**Assignment:** Write out again, exactly, the lines below starting at the one with "GRAY LONG SLEEVE" and ending at the one with "total: 29252.11 -> 30312.55".
(Dataset records begins)
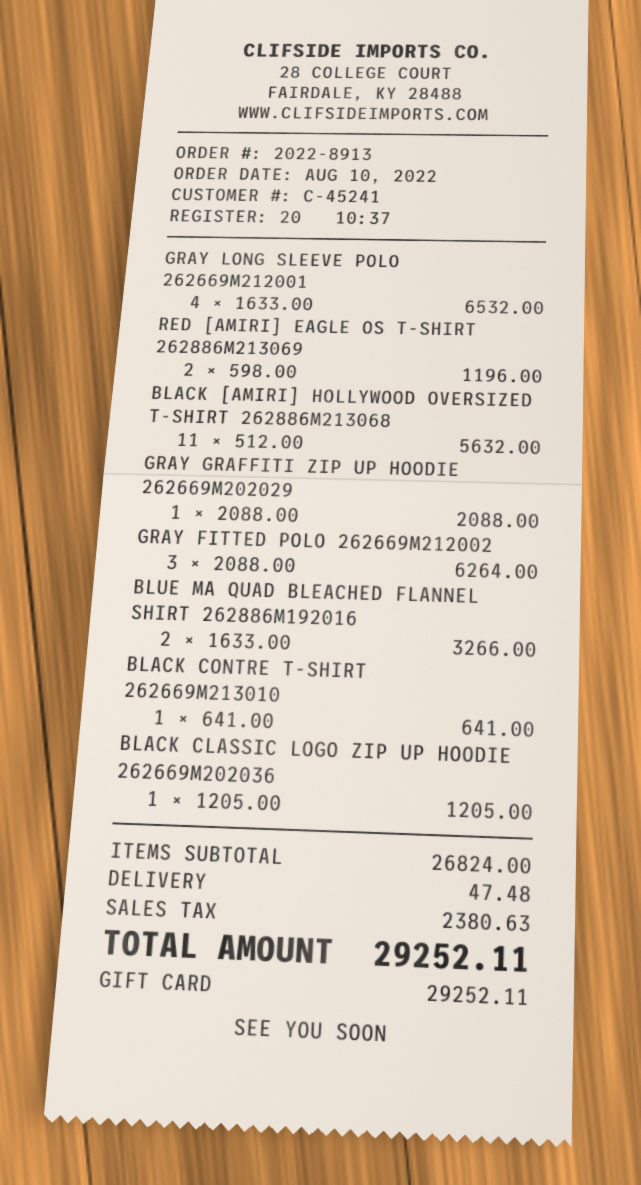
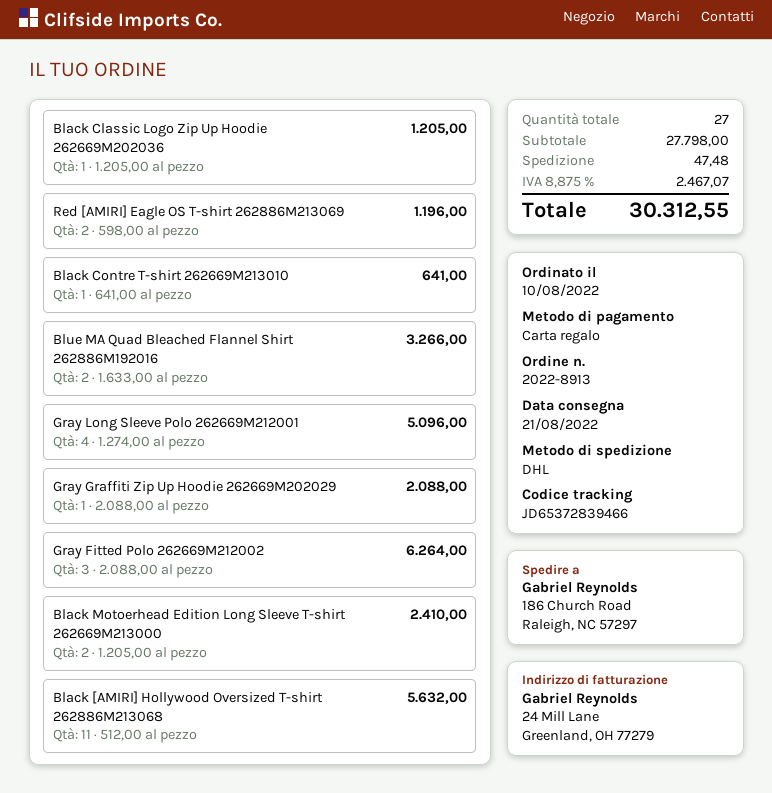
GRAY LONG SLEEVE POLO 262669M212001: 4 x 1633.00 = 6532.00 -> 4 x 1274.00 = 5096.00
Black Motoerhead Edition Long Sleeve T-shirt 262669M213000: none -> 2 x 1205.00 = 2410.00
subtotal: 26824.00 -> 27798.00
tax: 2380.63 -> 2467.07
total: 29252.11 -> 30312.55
(Dataset records ends)
(Dataset records begins)
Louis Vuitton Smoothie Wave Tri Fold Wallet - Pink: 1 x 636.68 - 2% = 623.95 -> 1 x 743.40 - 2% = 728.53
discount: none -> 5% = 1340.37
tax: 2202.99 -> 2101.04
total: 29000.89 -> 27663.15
(Dataset records ends)
(Dataset records begins)
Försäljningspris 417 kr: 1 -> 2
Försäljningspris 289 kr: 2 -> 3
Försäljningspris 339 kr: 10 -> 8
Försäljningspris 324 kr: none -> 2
(Dataset records ends)
**Response to the task:**
GRAY LONG SLEEVE POLO 262669M212001: 4 x 1633.00 = 6532.00 -> 4 x 1274.00 = 5096.00
Black Motoerhead Edition Long Sleeve T-shirt 262669M213000: none -> 2 x 1205.00 = 2410.00
subtotal: 26824.00 -> 27798.00
tax: 2380.63 -> 2467.07
total: 29252.11 -> 30312.55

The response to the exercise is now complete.